Southwest U.S. Change Detection Images from the EROS Data Center
Reno and Lake Tahoe, Nevada
by Kristi Sayler, U.S. Geological Survey
A matched pair of satellite images from different years can be processed
into a new change-detection image, which shows areas of increased or
decreased brightness, greenness, or wetness. These images can be used to
monitor landscape changes. These images of the Reno-Lake Tahoe area of
Nevada, show some effects of natural processes on the landscape:
- Burn area
- Extensive changes resulting from forest fires can be observed in
satellite images. Changes in greenness, displayed here as a dark blue
color, show an area of vegetation which has become blackened from burning.
- Conifer mortality
- Scientists at Boston University have made ground measurements to
quantify the decrease in the forest canopy as a result of drought. The
sustained drought conditions weakened the trees and made them more
susceptible to insect attacks. Satellite images can be used to estimate
the geographic extent of the damaged area.
- Forest clear-cutting
- Droughts increase the geographic extent of exposed lakebeds, where new
vegetation can be seen using satellite images. Changes in land use or
timber harvesting activities can also be seen in this forested area.
- Dry lake
- These images were taken at the beginning and culmination of drought
conditions in the western U.S. A broad shallow lake that was full of
water in 1986 was empty, and the entire lake bed exposed, in 1992.

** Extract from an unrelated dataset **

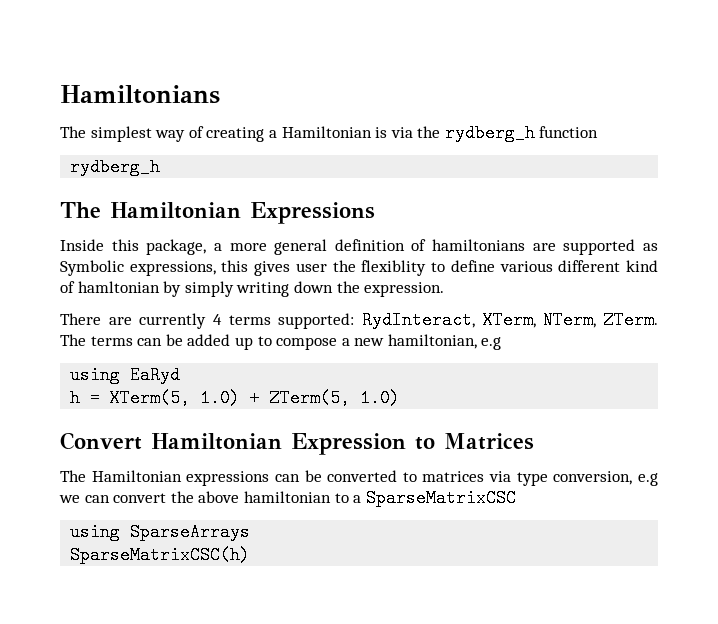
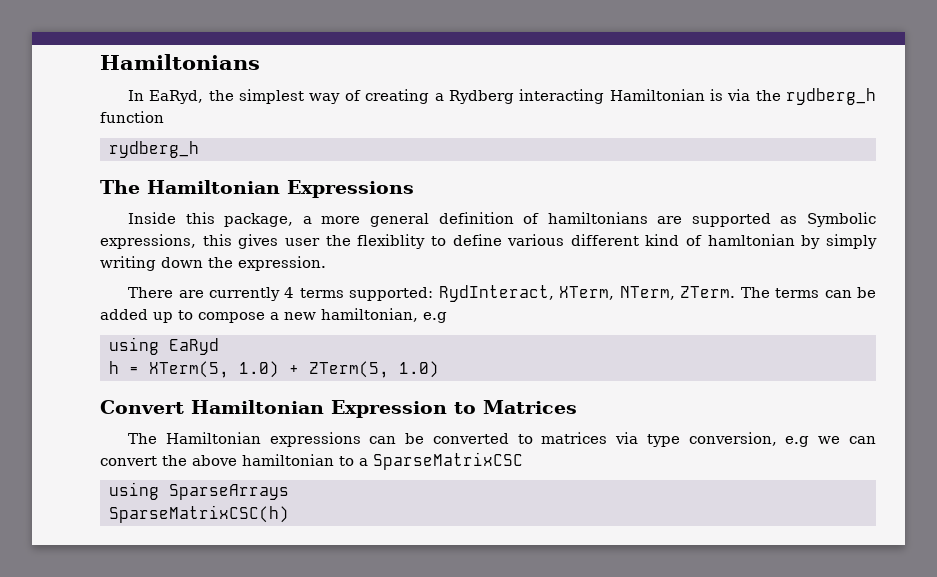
- The simplest way of creating a Hamiltonian is via the rydberg_h function
+ In EaRyd, the simplest way of creating a Rydberg interacting Hamiltonian is via the rydberg_h function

|Reno/Lake Tahoe 8-5-1986||Reno/Lake Tahoe 8-5-1992|
|Change from 1986 to 1992
How these images were produced
The change detection contained in the following pages is done using Landsat
multispectral scanner (MSS) and thematic mapper (TM) data to identify and
characterize landscape change. The change analysis procedure involves:
- co-registering multiple dates of MSS or TM data,
- transforming the imagery to scene-based measures of brightness, greenness,
and wetness (TM data only),
- pairwise differencing of the brightness, greenness, and wetness measures
to compute change vectors (magnitude and direction) for each image pixel,
- encoding the change vectors using hue, saturation, and value (HSV)
for visualization, and
- formulating a signal-to-noise model by which to isolate areas of significant
The color key, shown here, is the model used to encode the calculated
change vectors produced for each pair of images. It can be used to interpret
the change images contained within the following web pages. An increase in
greenness is shown as green and a decrease in greenness is shown as magenta.
A decrease in brightness is shown as various shades of blue and an increase
in brightness is shown as orange/red tones. Any combination of brightness and
greenness changes will be shown somewhere on the color key. Shades of grey
imply no change or change that was not considered significant.
For a more detailed description of the techniques or algorithmns used consult
the following conference proceedings article:
Dwyer, J., Sayler, K., and Zylstra, G. 1996. Landsat pathfinder data sets for
landscape change analysis. Proceedings of International Geoscience and Remote
Sensing Symposium. Lincoln, Nebraska, May 27-31, 1996.